## Given data
★ ★ ★ ★

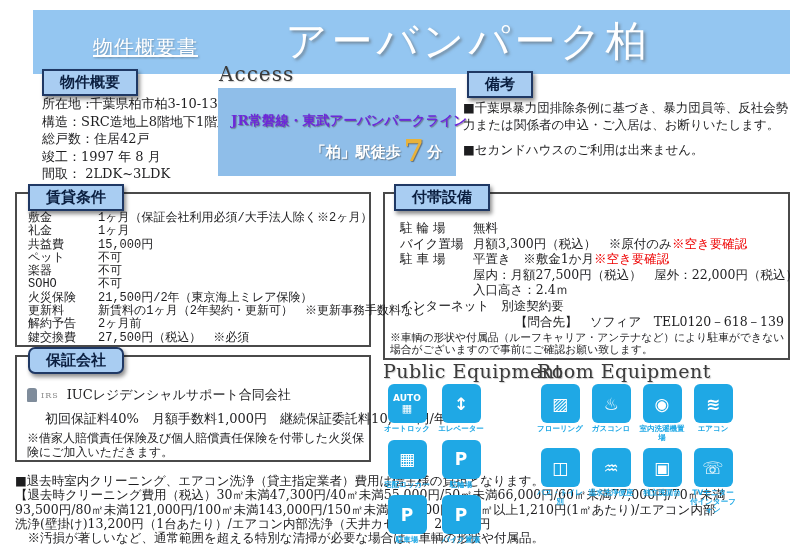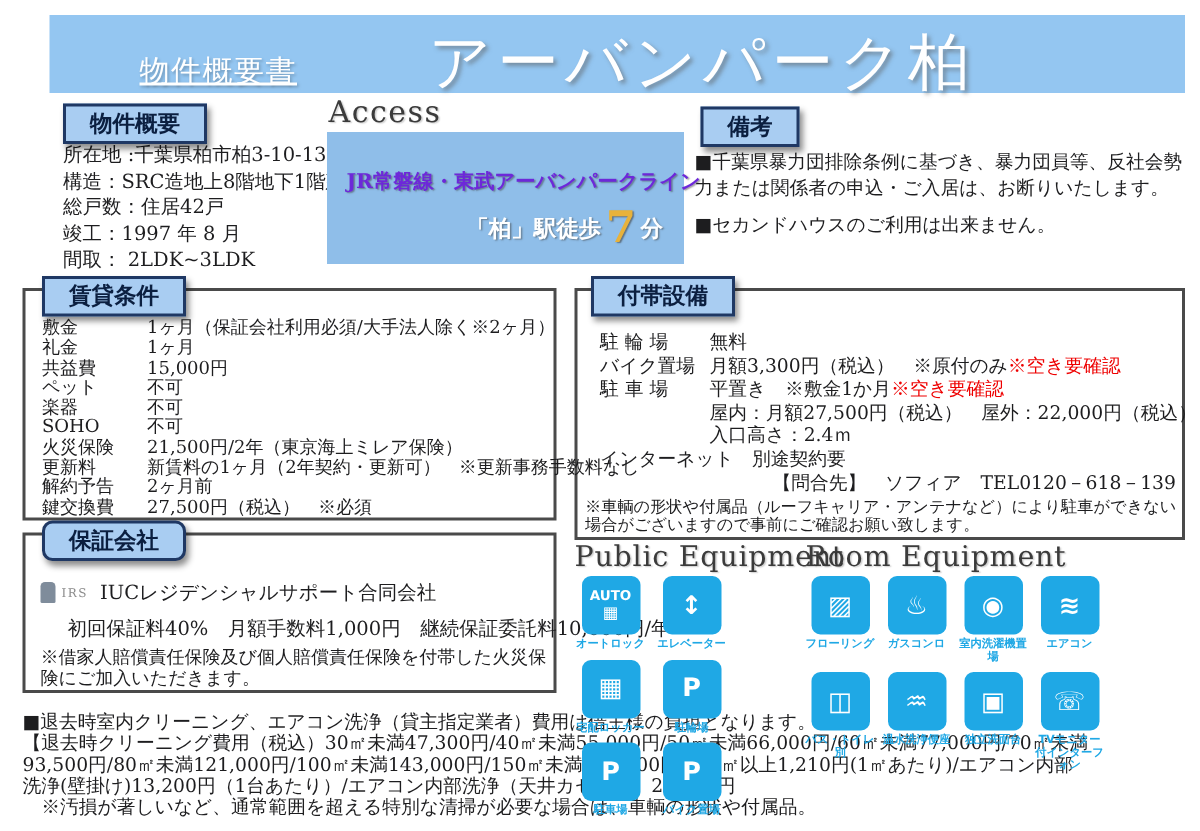--- a/index.html
+++ b/index.html
@@ -11,21 +11,21 @@
     --alert-red:#EE0000;
     --minutes-yellow:#E8B23A;
     --ink:#1d1d1f;
   }
   *{margin:0;padding:0;box-sizing:border-box;}
   html,body{background:#e8e8e8;}
   body{font-family:"DejaVu Serif","Liberation Serif",serif;color:var(--ink);}
   #page{position:relative;width:800px;height:554px;background:#ffffff;overflow:hidden;margin:0 auto;}
 
   
-  .header-band{position:absolute;left:33px;top:10px;width:757px;height:52px;background:var(--header-blue);}
+  .header-band{position:absolute;left:33px;top:10px;width:757px;height:64px;background:var(--header-blue);}
   .doc-label{position:absolute;left:60px;top:24px;font-size:20px;color:#ffffff;text-decoration:underline;letter-spacing:1px;text-shadow:1px 1px 2px rgba(0,0,0,0.25);}
   .main-title{position:absolute;left:195px;top:5px;width:480px;height:52px;line-height:52px;text-align:center;font-size:41px;color:#ffffff;letter-spacing:4px;text-shadow:2px 2px 3px rgba(90,90,90,0.55);white-space:nowrap;}
 
   
   .sec-label{position:absolute;background:var(--label-blue);border:2px solid var(--navy);color:#0b1f40;font-weight:bold;font-size:15px;padding:2px 16px;box-shadow:2px 3px 4px rgba(0,0,0,0.45);white-space:nowrap;z-index:3;}
 
   
   .content-box{position:absolute;border:2px solid #4a4a4a;background:#ffffff;z-index:1;}
 
   
@@ -37,21 +37,21 @@
   .access-line1{padding:24px 10px 0 13px;font-size:13.5px;font-weight:bold;color:#6d28d9;text-shadow:1px 1px 1px rgba(60,60,60,0.5);white-space:nowrap;}
   .access-line2{margin-top:4px;padding-right:14px;text-align:right;font-size:15px;font-weight:bold;color:#ffffff;text-shadow:1px 1px 1px rgba(60,60,60,0.5);}
   .access-minutes{font-size:29px;color:var(--minutes-yellow);padding:0 3px;vertical-align:-4px;text-shadow:1px 1px 1px rgba(60,60,60,0.6);}
 
   
   .remarks-body{position:absolute;left:463px;top:100px;width:334px;font-size:12.5px;line-height:16.5px;}
   .remarks-body p{margin-bottom:9px;}
 
   
   .rental-rows{position:absolute;left:28px;top:212px;width:335px;font-size:12px;line-height:13.3px;white-space:nowrap;z-index:2;}
-  .rental-row{display:flex;}
+  .rental-row{display:flex;font-family:Liberation Mono, monospace;}
   .rental-row .rlabel{width:70px;flex:none;}
 
   
   .fac-rows{position:absolute;left:400px;top:220px;width:385px;font-size:12.5px;line-height:15.6px;white-space:nowrap;z-index:2;}
   .fac-row{display:flex;}
   .fac-row .flabel{flex:none;}
   .fac-row .flabel.fixed{width:73px;}
   .fac-row .flabel.wide{margin-right:12px;}
   .red-note{color:var(--alert-red);}
   .fac-footnote{position:absolute;left:390px;top:332px;width:398px;font-size:10.8px;line-height:11.8px;z-index:2;}

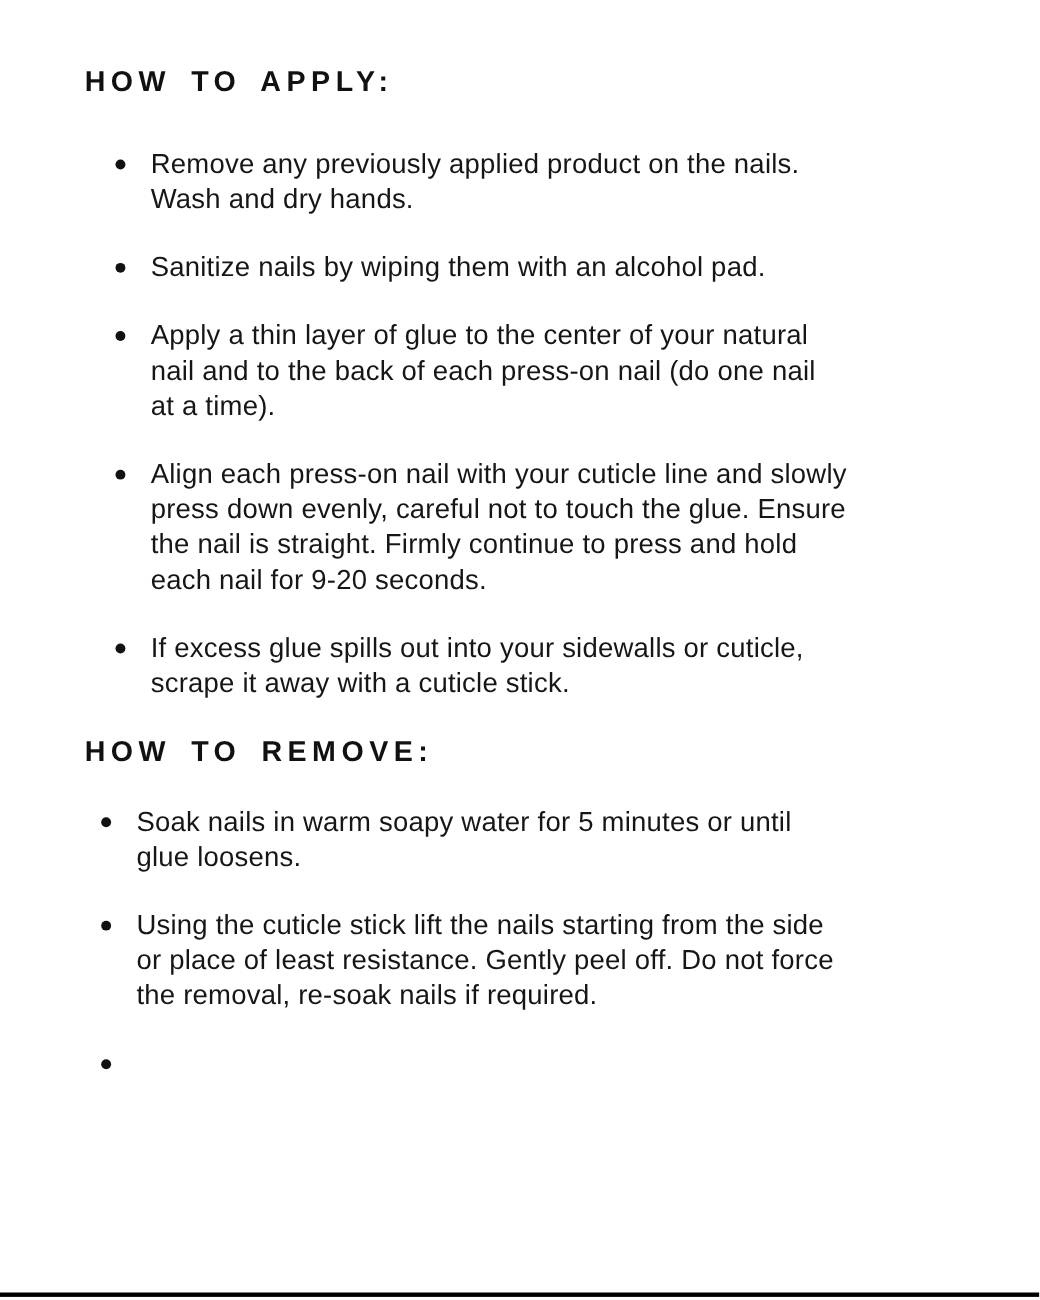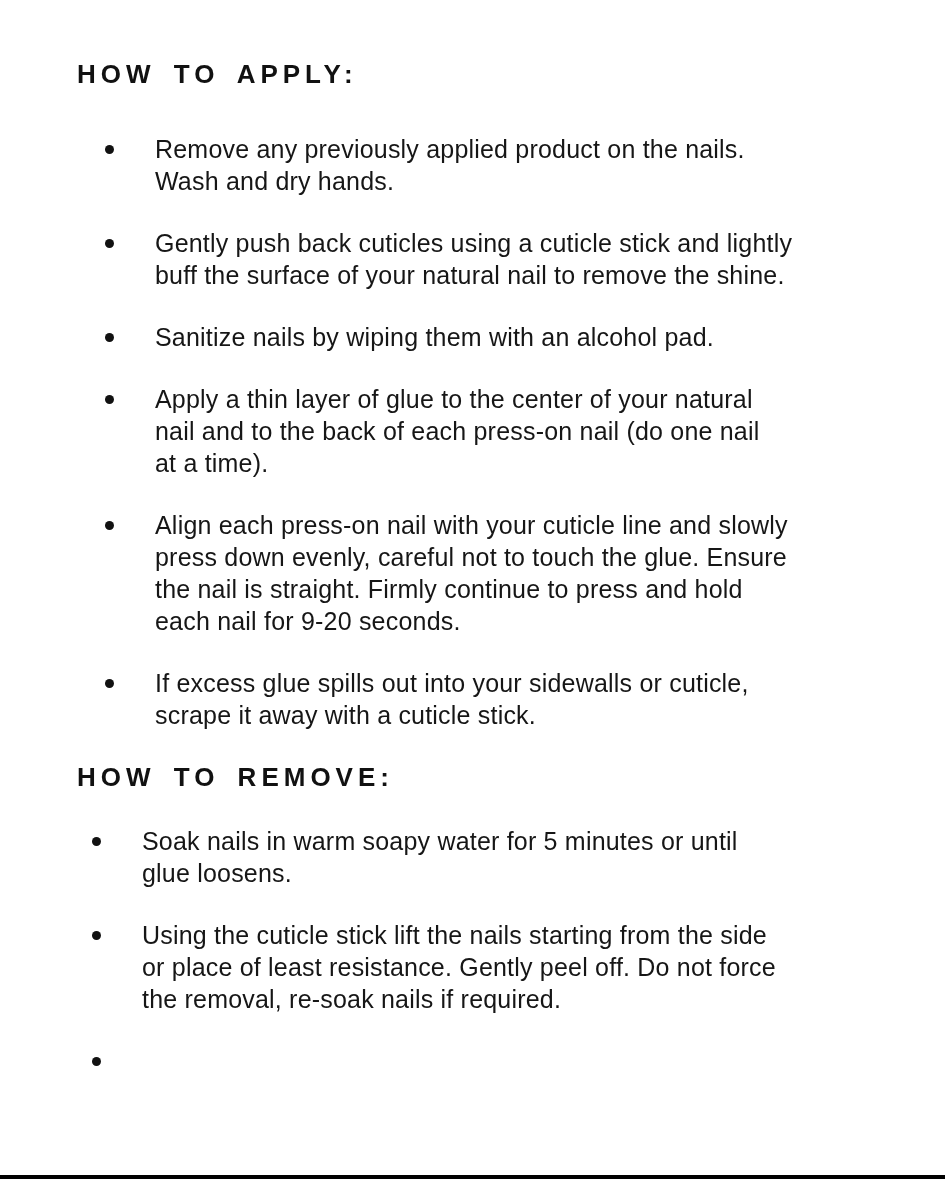--- a/index.html
+++ b/index.html
@@ -39,21 +39,20 @@
     margin-left: 105px;
   }
   ul.bullet-list.remove {
     margin-top: 32px;
     margin-left: 92px;
   }
   ul.bullet-list li {
     display: flex;
     align-items: flex-start;
     margin: 0 0 30px 0;
-    gap: 18px;
   }
   .bullet-dot {
     flex: none;
     width: 9px;
     height: 9px;
     border-radius: 50%;
     background: #111111;
     margin: 12px 23px 0 0;
   }
   .bullet-text {
@@ -77,25 +76,20 @@
 
 <div class="page">
 
   <h2 class="section-heading apply">HOW TO APPLY:</h2>
 
   <ul class="bullet-list apply">
     <li>
       <span class="bullet-dot"></span>
       <span class="bullet-text">Remove any previously applied product on the nails.
 Wash and dry hands.</span>
-    </li>
-    <li>
-      <span class="bullet-dot"></span>
-      <span class="bullet-text">Gently push back cuticles using a cuticle stick and lightly
-buff the surface of your natural nail to remove the shine.</span>
     </li>
     <li>
       <span class="bullet-dot"></span>
       <span class="bullet-text"> Sanitize nails by wiping them with an alcohol pad.</span>
     </li>
     <li>
       <span class="bullet-dot"></span>
       <span class="bullet-text">Apply a thin layer of glue to the center of your natural
 nail and to the back of each press-on nail (do one nail
 at a time).</span>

★ ★ ★ ★

## Your instructions
The output should be exactly the lines above from the line containing "Wash and dry hands.</span>" to the line containing "-buff the surface", inclusive, with no other lines.

## Solution to this task
 Wash and dry hands.</span>
-    </li>
-    <li>
-      <span class="bullet-dot"></span>
-      <span class="bullet-text">Gently push back cuticles using a cuticle stick and lightly
-buff the surface of your natural nail to remove the shine.</span>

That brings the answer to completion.